Report author Lawrence Yule says little national guidance to help local authorities stop swathes of productive sheep, beef and wool producing farmland being converted to forestry.
Urgent changes are needed around carbon farming rules to save the country's rural communities.
That's the conclusion of a discussion paper, written by former Hastings Mayor and MP Lawrence Yule - Managing Forestry Land-Use Under the Influence of Carbon. It calls for a more strategic approach to planting trees and outlines policy areas in need of urgent investigation.
Co-funded by Beef+Lamb NZ, along with Local Government New Zealand and 16 individual councils, the paper looks into the drivers of wholesale land-use change for carbon farming and what can be done about this issue.
Yule says the paper outlines the risk that short-term land-use decisions around forestry will have to long-term land-use, flexibility, rural communities and export returns.
"Currently, increasing carbon prices in New Zealand Emissions Trading Scheme (ETS) means carbon farming coupled with plantation forestry is in the short-term significantly more profitable than sheep and beef cattle farming," he claims.
"There is little national guidance to help local authorities stop swathes of productive sheep, beef and wool producing farmland being converted to forestry."

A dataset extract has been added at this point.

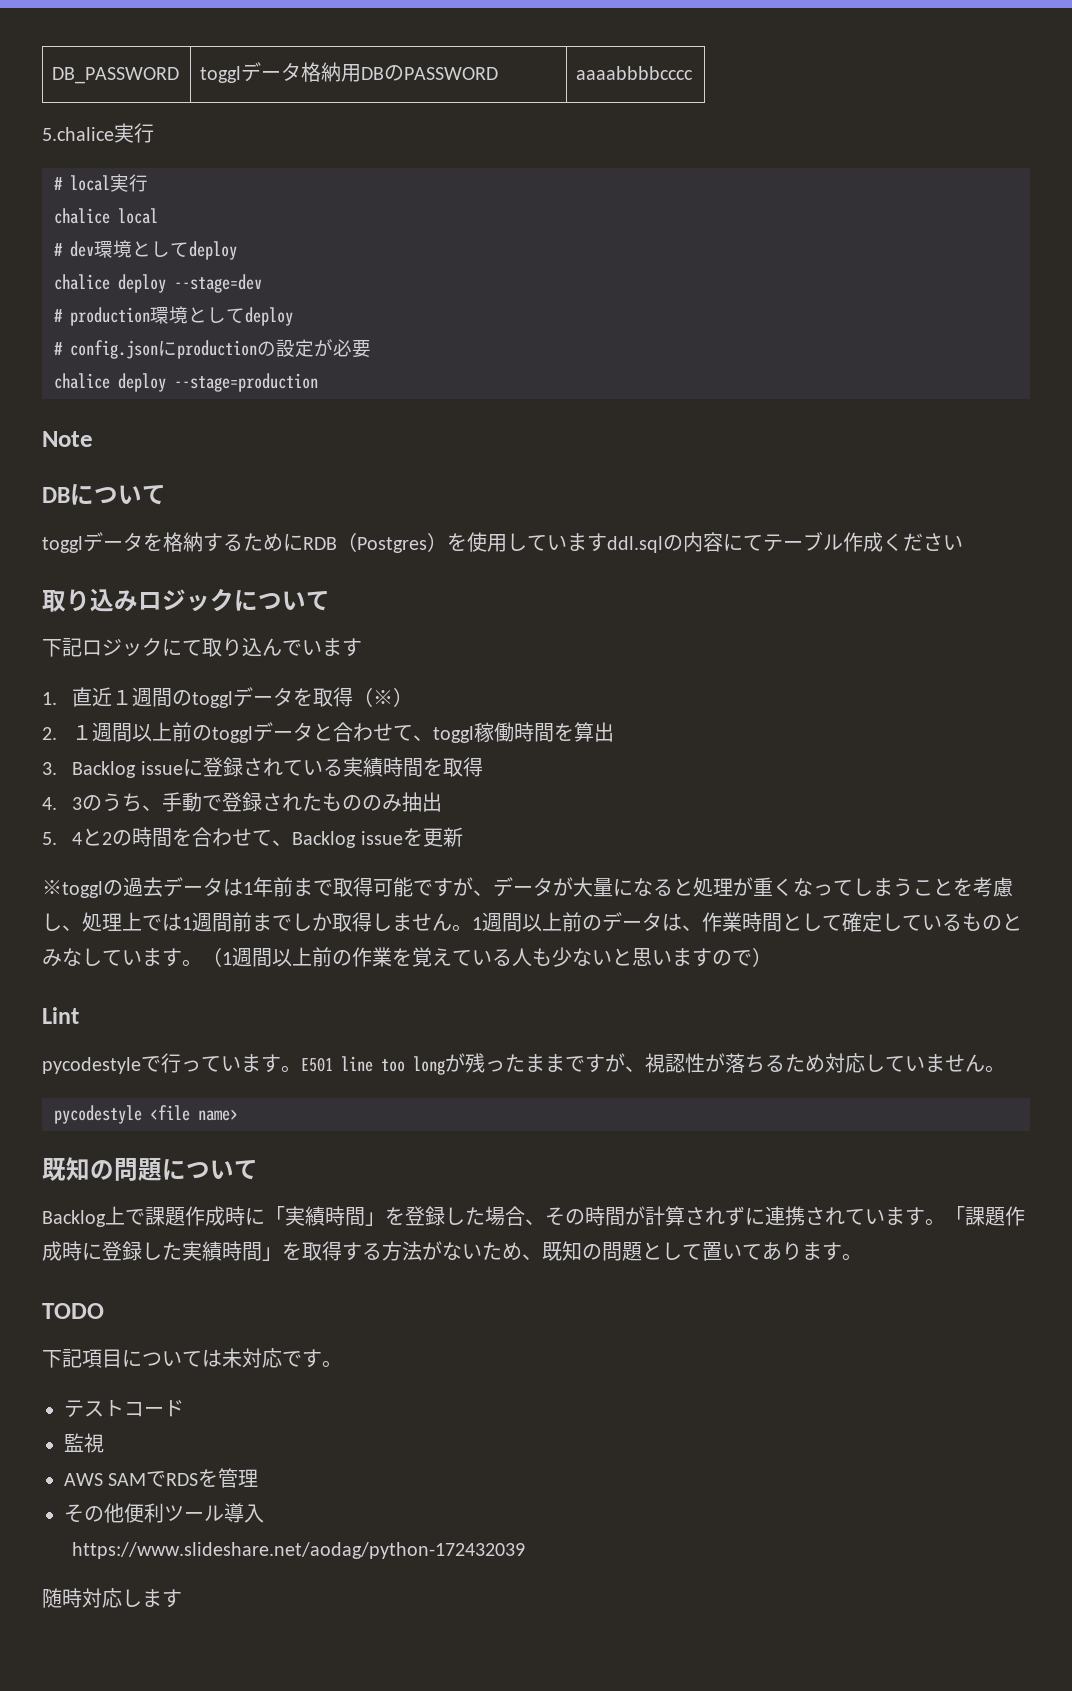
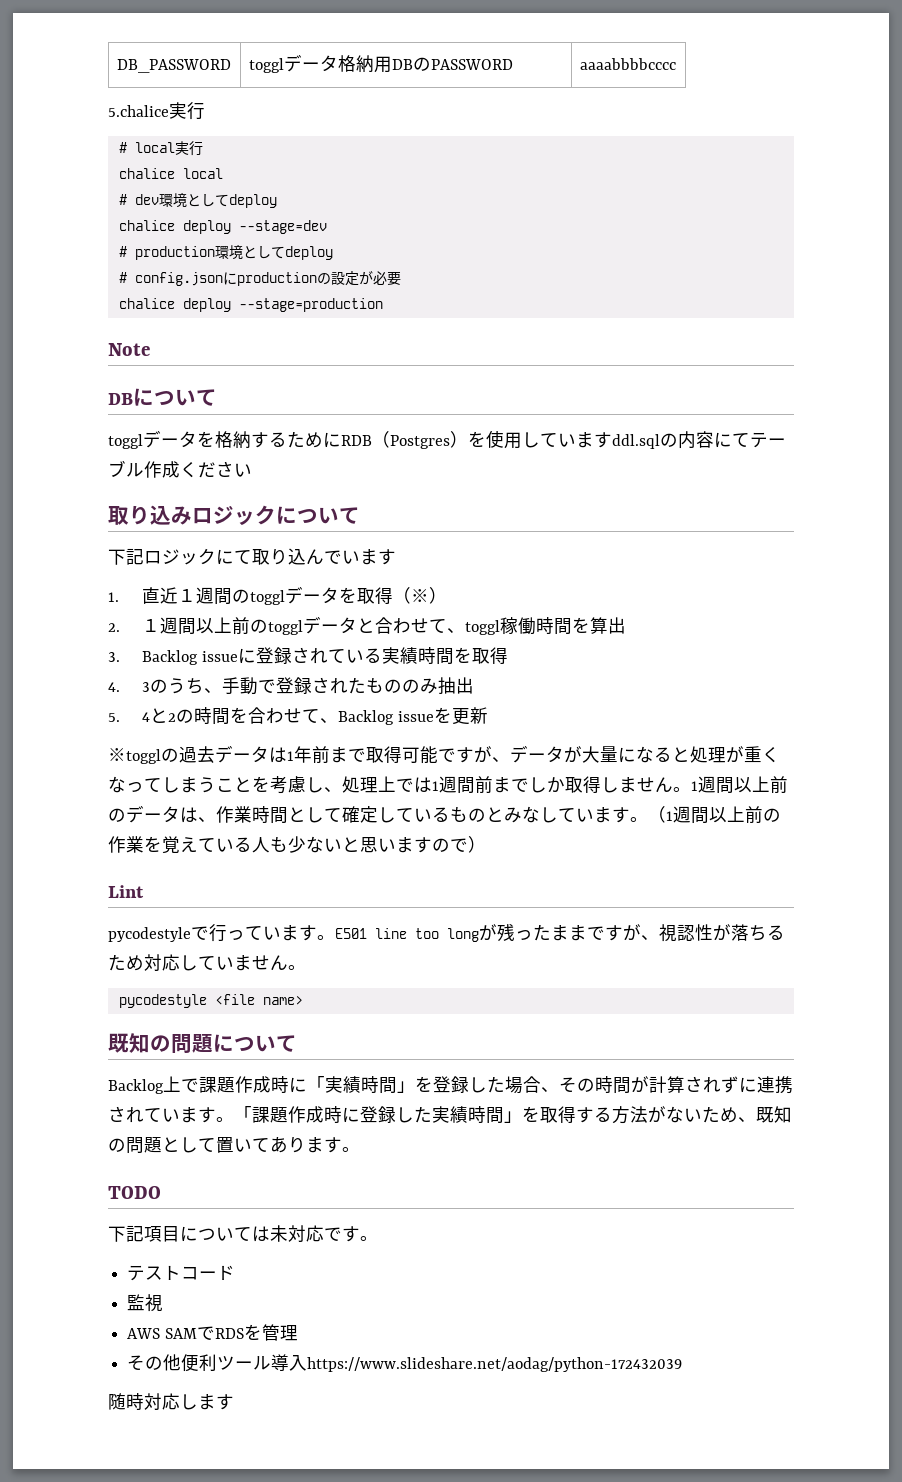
(264, 1513) // -> (308, 1363) none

Yule says the ETS currently allows 100% of NZ's fossil fuel emissions to be offset through forestry and councils have no available tools to place controls on the planting of trees.
He adds that the country has relied heavily on carbon sequestration through plantation forestry to meet its international obligations to reduce climate emissions, rather than actually reducing gross emissions from all sectors.

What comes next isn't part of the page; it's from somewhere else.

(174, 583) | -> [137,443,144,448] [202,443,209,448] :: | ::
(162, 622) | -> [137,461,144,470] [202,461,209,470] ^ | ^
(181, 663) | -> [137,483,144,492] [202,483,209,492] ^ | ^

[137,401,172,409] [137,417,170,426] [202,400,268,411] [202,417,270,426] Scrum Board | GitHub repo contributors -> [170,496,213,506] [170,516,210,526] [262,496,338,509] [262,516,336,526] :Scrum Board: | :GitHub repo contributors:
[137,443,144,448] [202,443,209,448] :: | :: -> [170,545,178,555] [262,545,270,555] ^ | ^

"We cannot simply plant our way out of our climate change obligations," Yule claims. "New Zealand's recent history of reducing gross fossil fuel emissions has been poor and there is a risk that the current unconstrained offsetting regime will continue to accelerate highly productive food-producing land going to forestry."

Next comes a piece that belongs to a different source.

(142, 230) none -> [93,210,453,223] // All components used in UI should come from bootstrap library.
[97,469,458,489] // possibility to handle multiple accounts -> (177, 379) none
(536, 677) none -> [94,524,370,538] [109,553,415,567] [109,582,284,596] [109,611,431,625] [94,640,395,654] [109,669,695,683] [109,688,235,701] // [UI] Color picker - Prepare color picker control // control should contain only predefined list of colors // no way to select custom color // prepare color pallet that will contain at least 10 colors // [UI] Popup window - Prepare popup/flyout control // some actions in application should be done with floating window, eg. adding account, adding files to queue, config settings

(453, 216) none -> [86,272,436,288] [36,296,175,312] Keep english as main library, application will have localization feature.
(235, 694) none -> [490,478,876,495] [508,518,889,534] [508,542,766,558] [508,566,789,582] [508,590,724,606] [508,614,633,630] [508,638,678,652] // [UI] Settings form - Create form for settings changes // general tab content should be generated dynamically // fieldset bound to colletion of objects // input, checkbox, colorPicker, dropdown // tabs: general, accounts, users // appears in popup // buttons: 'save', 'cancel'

He adds that recent changes to the ETS averaging rules, incentivise carbon-only planting and there is a lack of rules around how permanent carbon farms should be properly managed.
The paper identifies options for strategically managing the increased planting required to meet New Zealand's international commitments to reduce climate emissions.
Sam McIvor, chief executive of B+LNZ, says the organisation welcomes signals that the Government is considering policy changes to address the wholesale conversion of sheep and beef farmland into carbon farming.
"However, the Government's action has been too slow - the time to act is now," he says. "We have been raising concerns for some time about the speed and scale of land-use change due to the unbridled ability of fossil fuel emitters to plant exotic trees on sheep and beef farmland for offsetting - rather than reducing their emissions."
McIvor says B+LNZ is not anti-plantation forestry and has always seen significant opportunities for the integration of exotic and native trees on-farm. "But this should not come at the expense of rural communities."
He adds that NZ is the only country in the world with an ETS that currently allows unlimited forestry offsetting - with both the Climate Change Commission and the Parliamentary Commissioner for the Environment recommending that limits be set. "The Government needs to change the ETS because that is the legislation that's causing the problem," McIvor says.
The paper was released ahead of a workshop next month involving a range of key stakeholders, including Forestry Minister Stuart Nash, councils, forestry interests and B+LNZ. It is hoped that this research will help shape future policies.